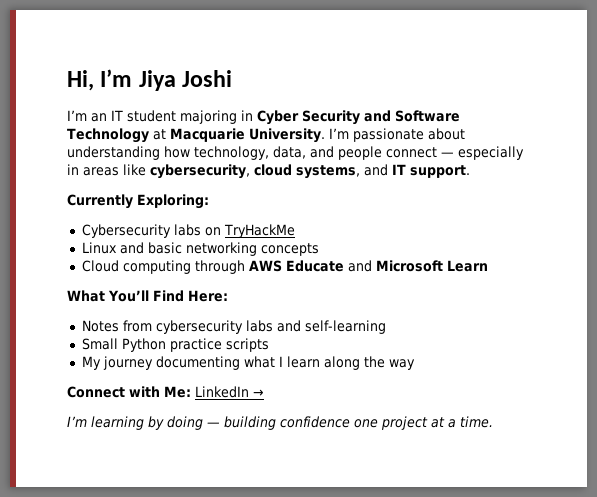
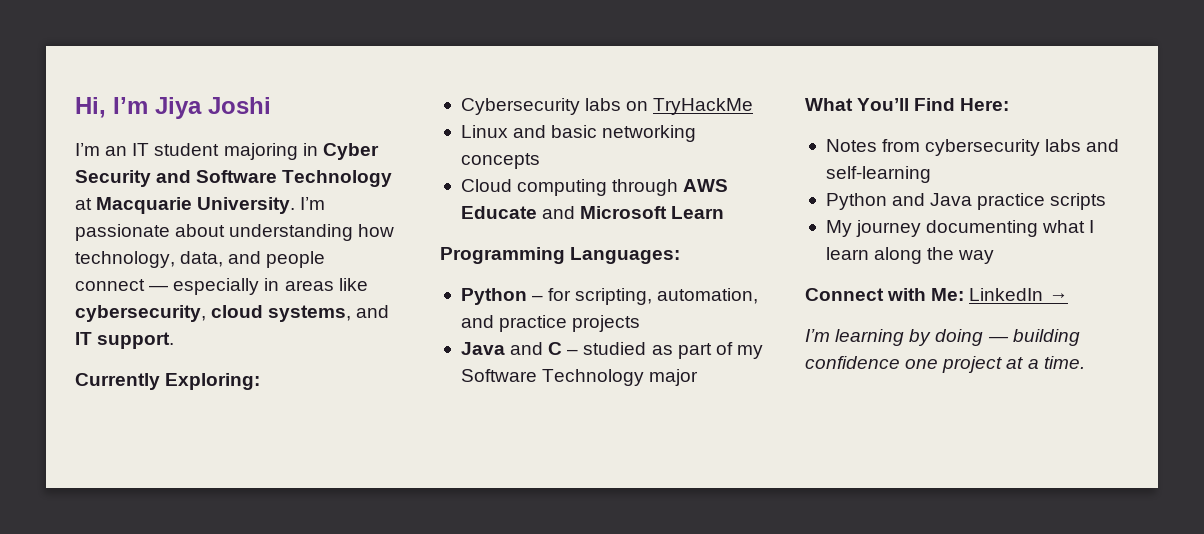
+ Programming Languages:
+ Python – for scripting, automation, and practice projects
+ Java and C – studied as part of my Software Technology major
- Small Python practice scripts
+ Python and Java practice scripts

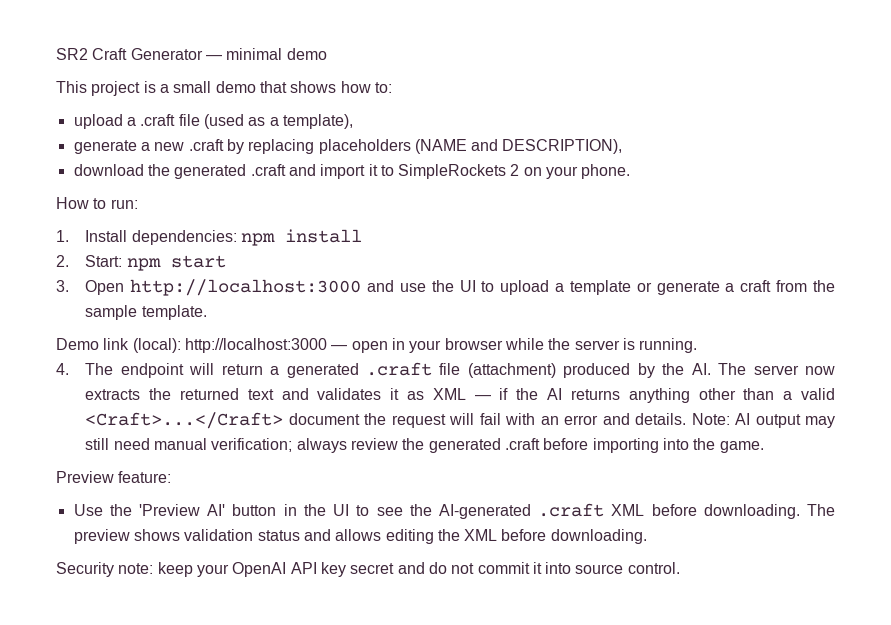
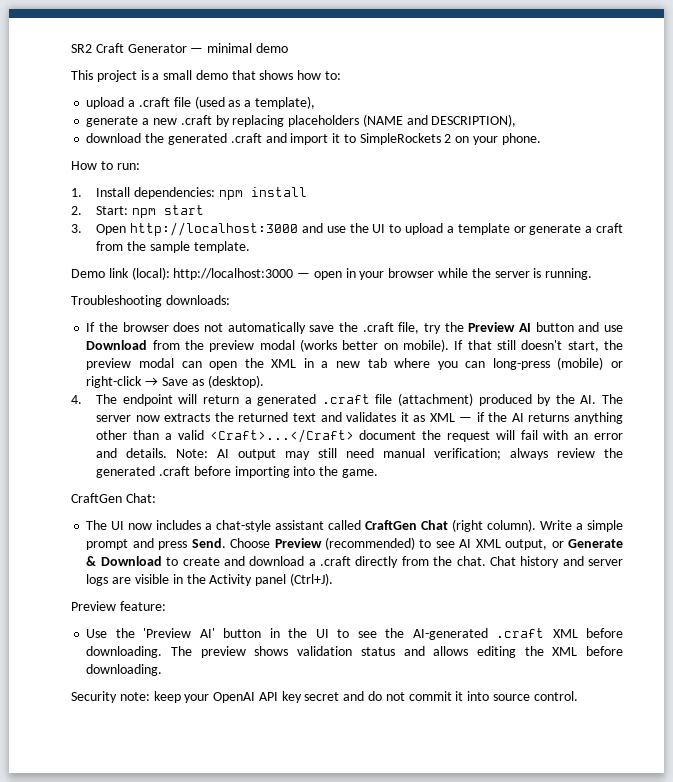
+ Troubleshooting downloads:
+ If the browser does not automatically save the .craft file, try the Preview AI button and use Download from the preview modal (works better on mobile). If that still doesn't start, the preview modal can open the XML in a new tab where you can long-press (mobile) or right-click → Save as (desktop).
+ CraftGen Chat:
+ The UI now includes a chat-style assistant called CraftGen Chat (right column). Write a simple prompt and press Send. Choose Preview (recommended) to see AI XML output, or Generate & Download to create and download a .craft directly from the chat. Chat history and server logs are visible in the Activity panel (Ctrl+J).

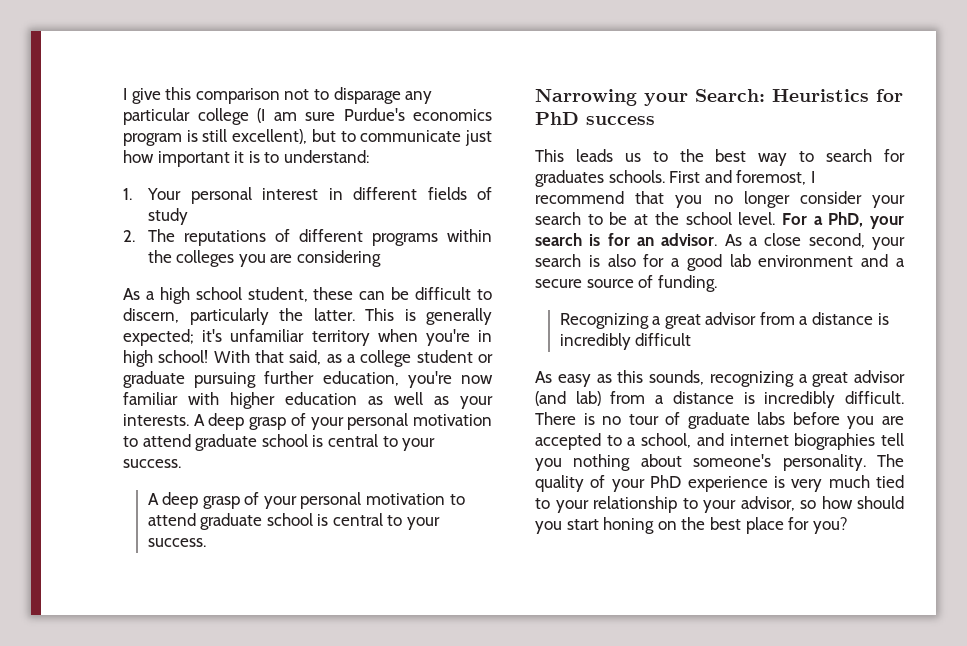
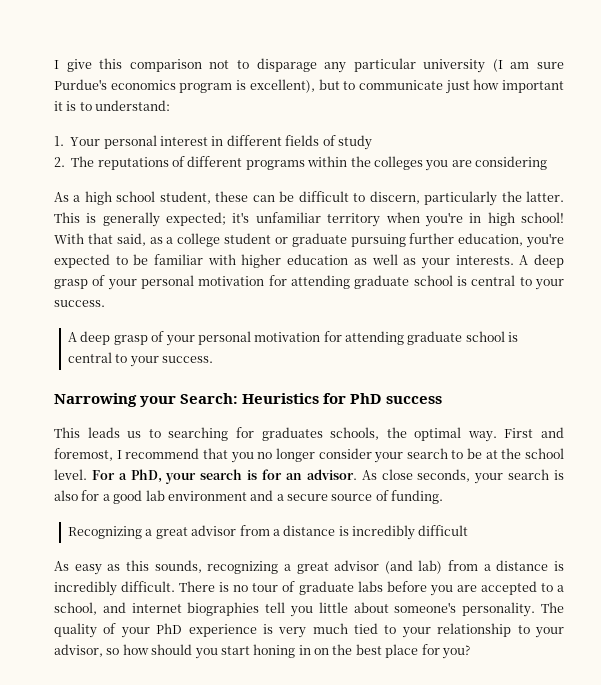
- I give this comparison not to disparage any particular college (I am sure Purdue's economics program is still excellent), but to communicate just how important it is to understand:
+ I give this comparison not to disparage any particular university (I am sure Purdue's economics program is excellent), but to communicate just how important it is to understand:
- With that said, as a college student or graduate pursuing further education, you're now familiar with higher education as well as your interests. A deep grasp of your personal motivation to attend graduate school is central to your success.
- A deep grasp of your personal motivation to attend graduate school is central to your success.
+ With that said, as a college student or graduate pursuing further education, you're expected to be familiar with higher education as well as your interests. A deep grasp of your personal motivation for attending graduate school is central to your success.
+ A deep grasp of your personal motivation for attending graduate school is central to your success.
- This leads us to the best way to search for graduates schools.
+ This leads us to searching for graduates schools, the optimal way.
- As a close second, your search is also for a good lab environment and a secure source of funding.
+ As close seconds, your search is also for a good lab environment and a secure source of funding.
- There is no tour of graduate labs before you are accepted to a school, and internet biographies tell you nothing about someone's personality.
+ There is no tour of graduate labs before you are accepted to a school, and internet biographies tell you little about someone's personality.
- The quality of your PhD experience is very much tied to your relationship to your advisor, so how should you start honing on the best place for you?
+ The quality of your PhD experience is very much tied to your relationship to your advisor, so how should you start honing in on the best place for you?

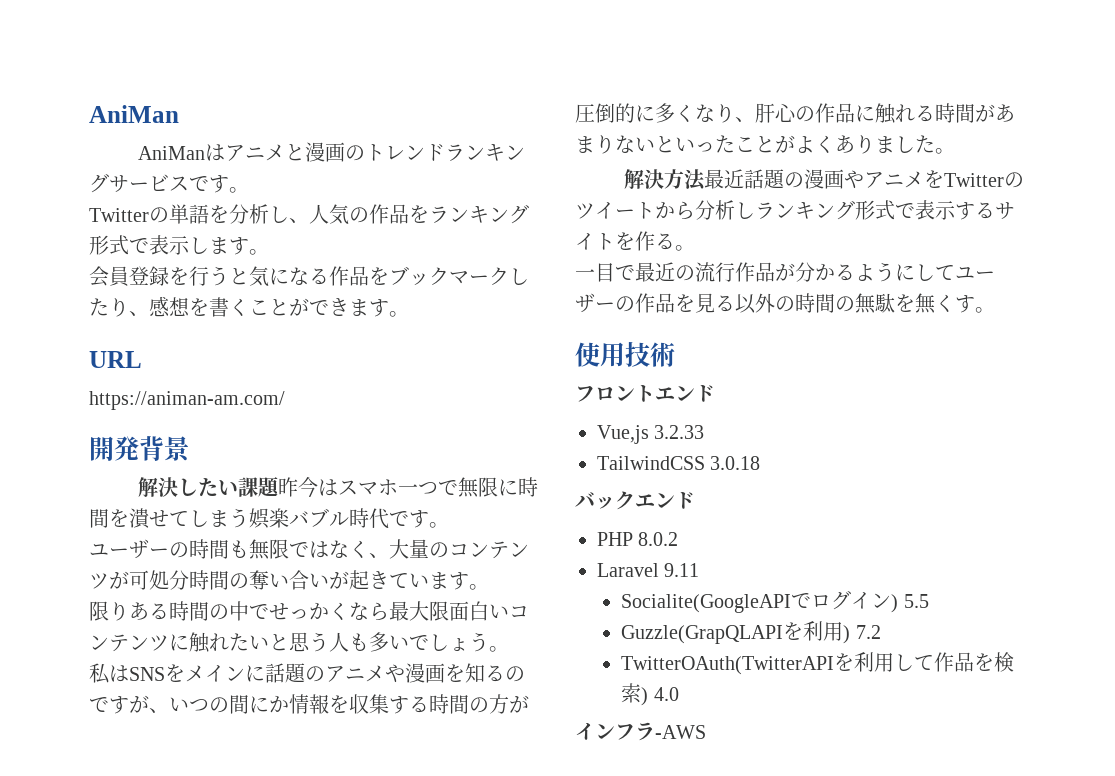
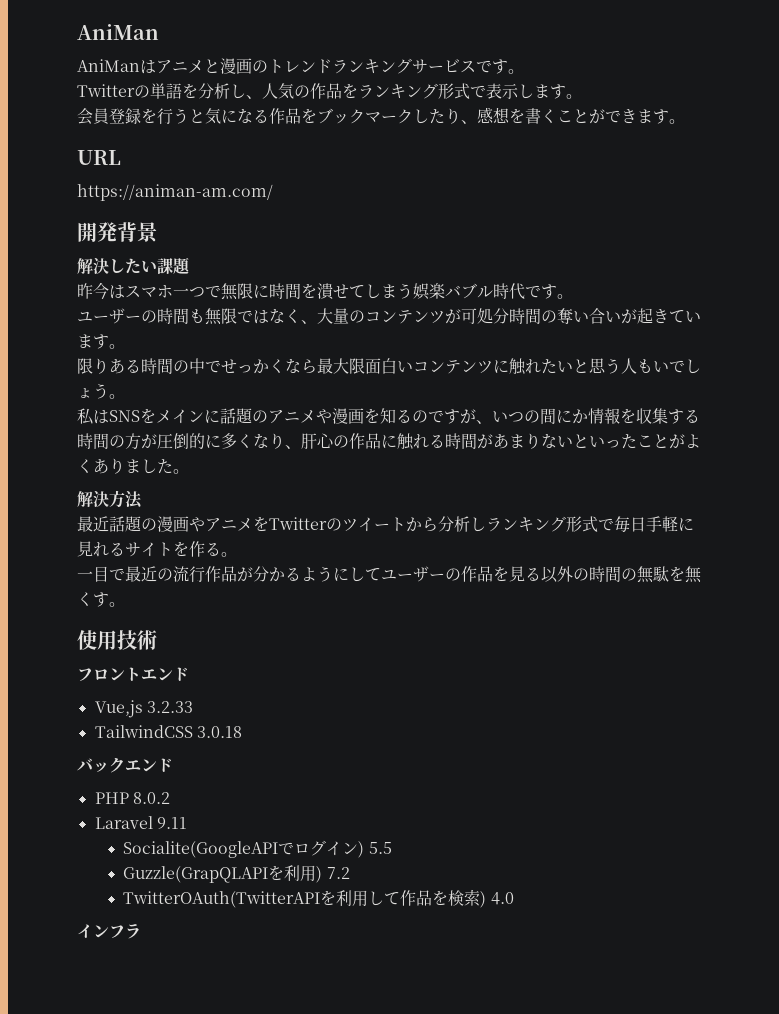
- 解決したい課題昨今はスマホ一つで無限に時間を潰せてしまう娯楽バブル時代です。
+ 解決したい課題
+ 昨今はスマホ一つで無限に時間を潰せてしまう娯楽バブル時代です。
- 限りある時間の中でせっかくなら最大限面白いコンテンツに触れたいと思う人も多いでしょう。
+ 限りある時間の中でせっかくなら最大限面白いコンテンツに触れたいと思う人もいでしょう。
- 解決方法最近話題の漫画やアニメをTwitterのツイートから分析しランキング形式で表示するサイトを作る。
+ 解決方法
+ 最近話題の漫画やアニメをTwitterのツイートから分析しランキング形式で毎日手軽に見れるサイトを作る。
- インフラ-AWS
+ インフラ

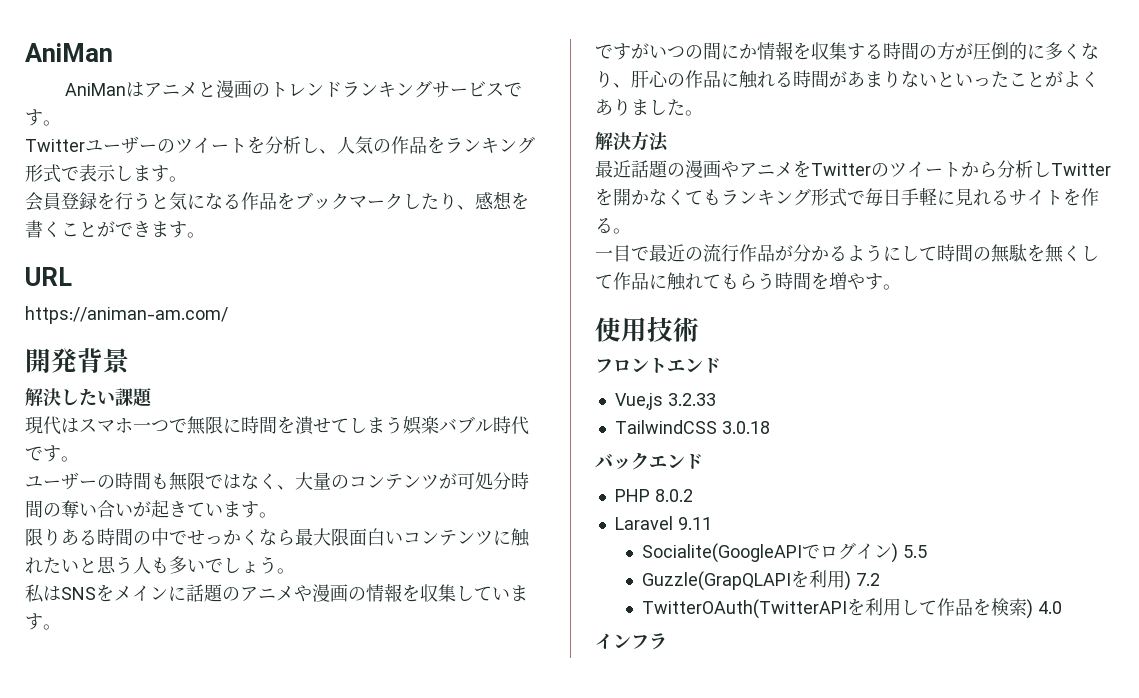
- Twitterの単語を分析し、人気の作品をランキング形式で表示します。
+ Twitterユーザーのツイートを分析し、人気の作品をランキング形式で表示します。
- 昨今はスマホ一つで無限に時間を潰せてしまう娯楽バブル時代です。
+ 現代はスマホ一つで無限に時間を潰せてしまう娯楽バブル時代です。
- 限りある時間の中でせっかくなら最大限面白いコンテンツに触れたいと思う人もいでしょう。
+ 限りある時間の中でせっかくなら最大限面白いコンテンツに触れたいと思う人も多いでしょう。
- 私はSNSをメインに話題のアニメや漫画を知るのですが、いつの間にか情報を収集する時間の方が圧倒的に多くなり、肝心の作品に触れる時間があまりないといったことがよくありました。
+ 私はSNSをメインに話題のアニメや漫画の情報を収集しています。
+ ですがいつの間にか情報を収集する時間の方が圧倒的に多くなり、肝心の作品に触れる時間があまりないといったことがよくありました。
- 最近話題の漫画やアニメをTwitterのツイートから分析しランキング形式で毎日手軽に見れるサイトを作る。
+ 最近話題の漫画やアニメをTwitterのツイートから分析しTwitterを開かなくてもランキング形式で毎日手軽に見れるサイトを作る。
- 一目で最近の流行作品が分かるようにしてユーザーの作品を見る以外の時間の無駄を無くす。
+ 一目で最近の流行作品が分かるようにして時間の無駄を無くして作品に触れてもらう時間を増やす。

---

| PROBLEM STATEMENT |
Using the entries above, give back exactly the line containing "- With that", the line containing "- A deep grasp", and every line between them, and nothing else.

| EXERCISE SOLUTION |
- With that said, as a college student or graduate pursuing further education, you're now familiar with higher education as well as your interests. A deep grasp of your personal motivation to attend graduate school is central to your success.
- A deep grasp of your personal motivation to attend graduate school is central to your success.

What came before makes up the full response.